Information
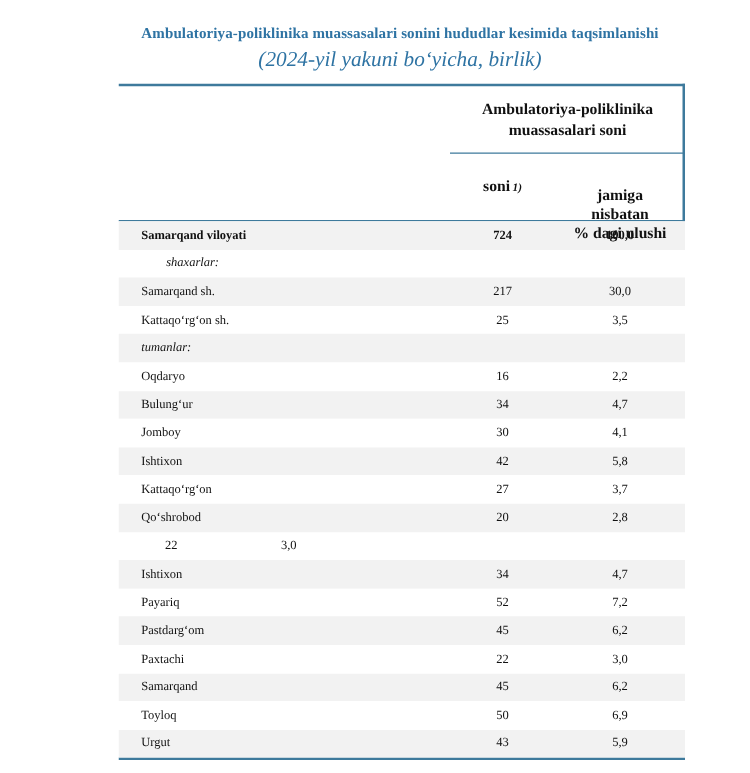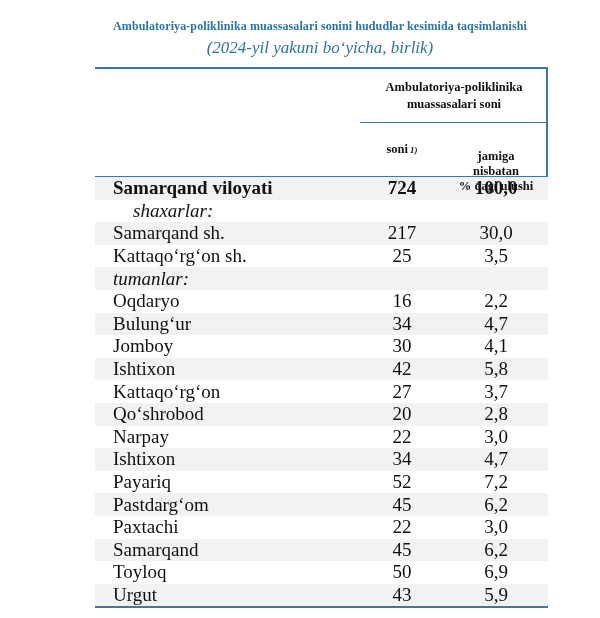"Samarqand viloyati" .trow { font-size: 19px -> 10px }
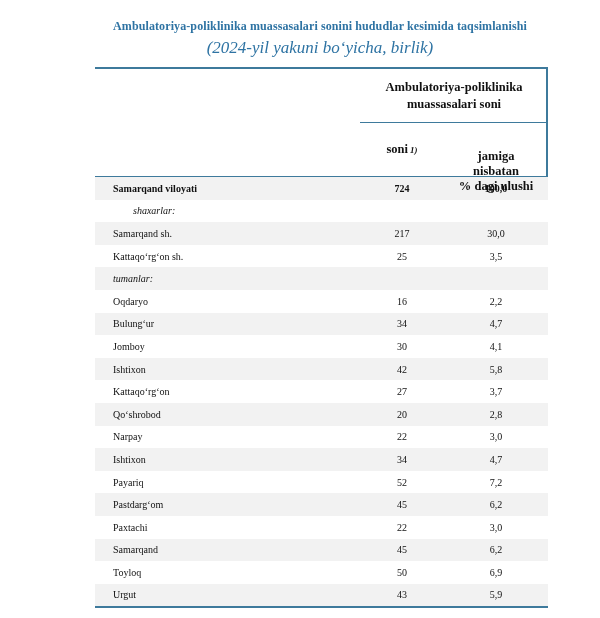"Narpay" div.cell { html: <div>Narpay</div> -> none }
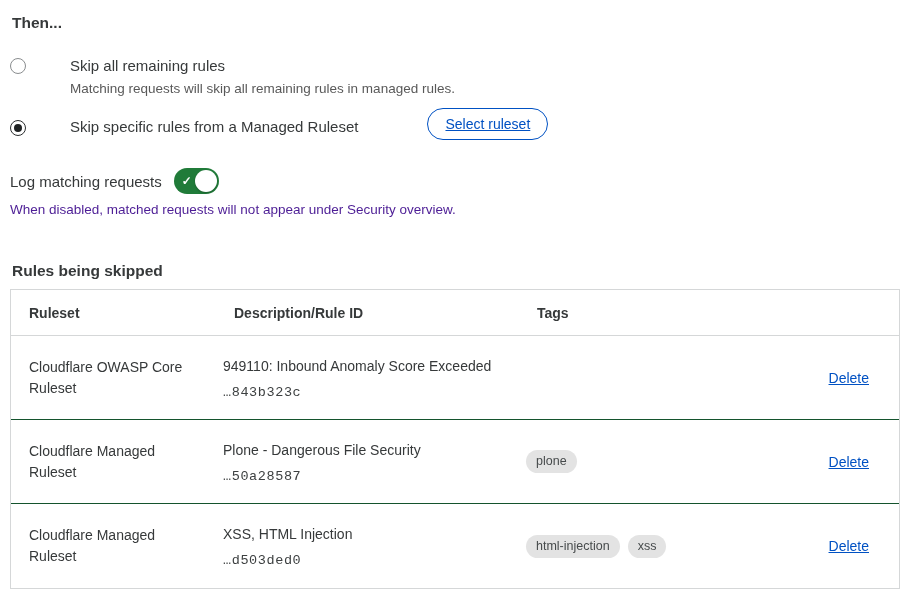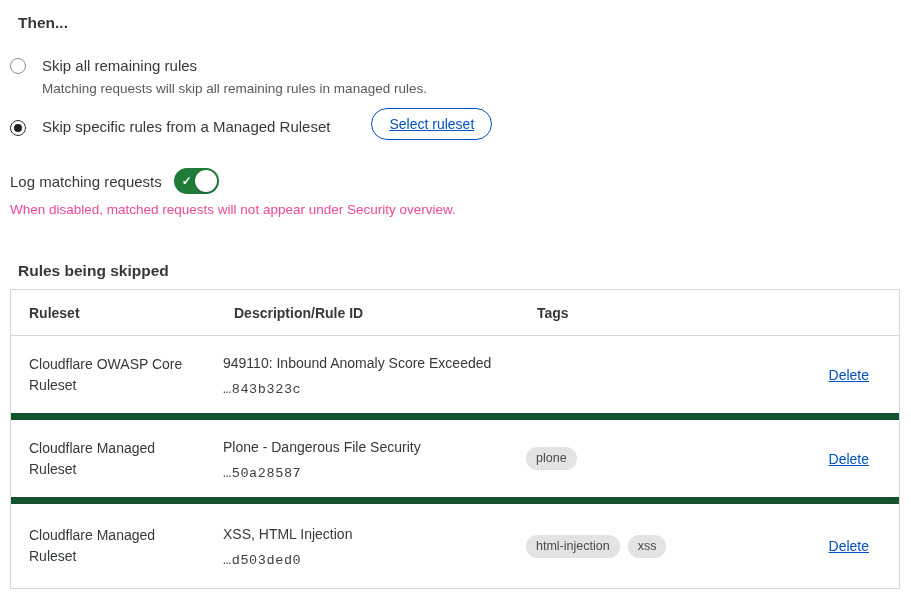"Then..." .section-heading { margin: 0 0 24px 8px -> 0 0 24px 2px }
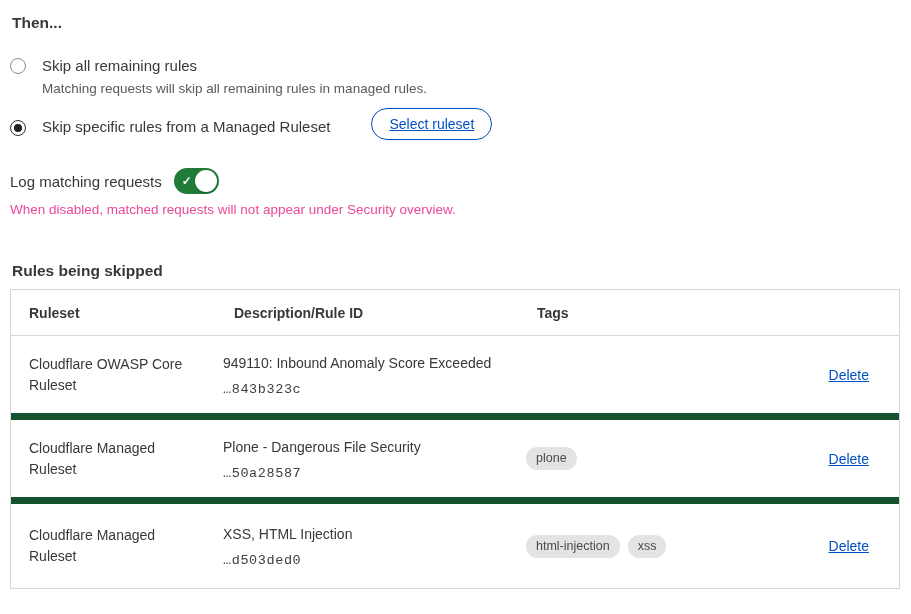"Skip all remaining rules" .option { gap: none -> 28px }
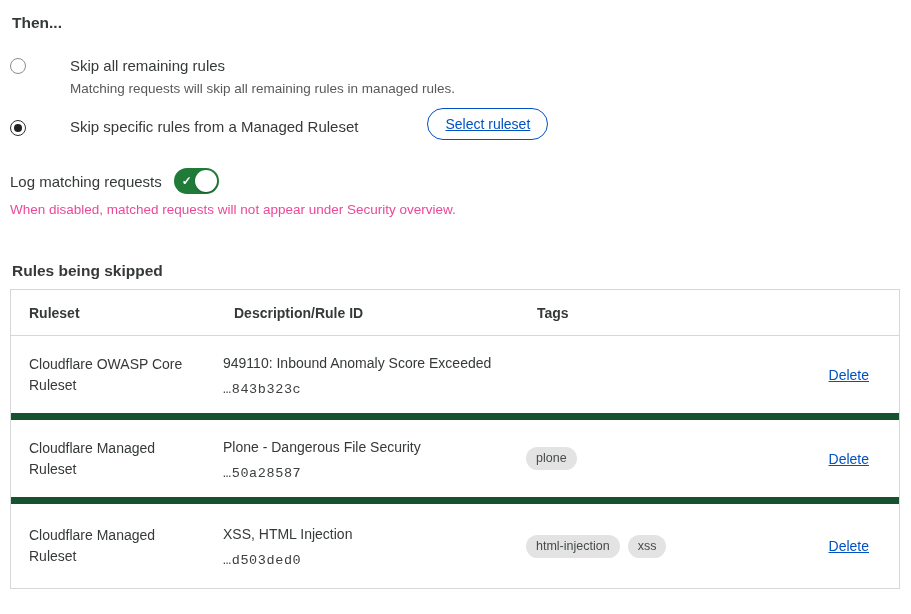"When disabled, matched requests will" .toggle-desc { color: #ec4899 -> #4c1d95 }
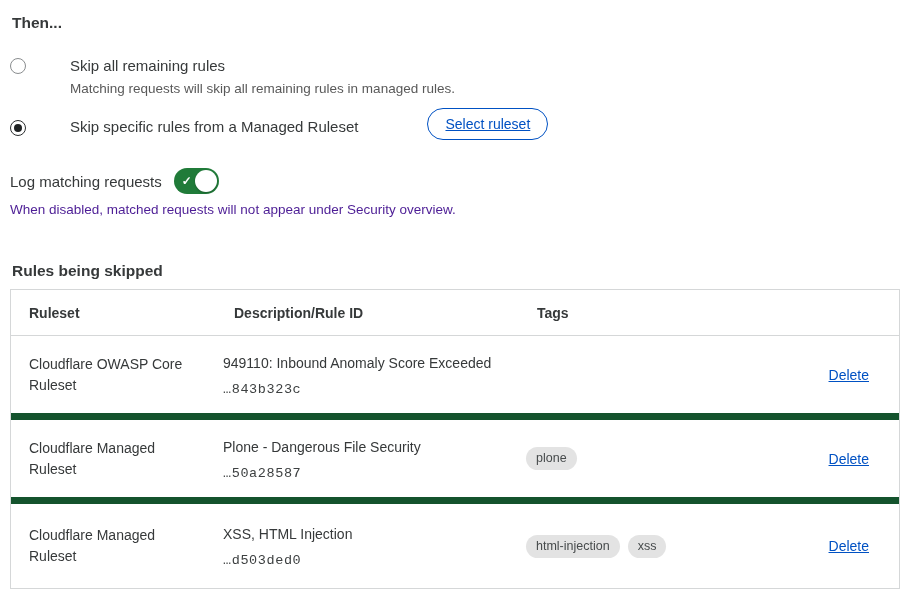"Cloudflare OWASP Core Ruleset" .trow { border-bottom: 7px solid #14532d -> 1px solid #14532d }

Activity
Return the preceding entries verbatim, with the pictures excluded.

Output of the exercise
"Samarqand viloyati" .trow { font-size: 19px -> 10px }
"Narpay" div.cell { html: <div>Narpay</div> -> none }
"Then..." .section-heading { margin: 0 0 24px 8px -> 0 0 24px 2px }
"Skip all remaining rules" .option { gap: none -> 28px }
"When disabled, matched requests will" .toggle-desc { color: #ec4899 -> #4c1d95 }
"Cloudflare OWASP Core Ruleset" .trow { border-bottom: 7px solid #14532d -> 1px solid #14532d }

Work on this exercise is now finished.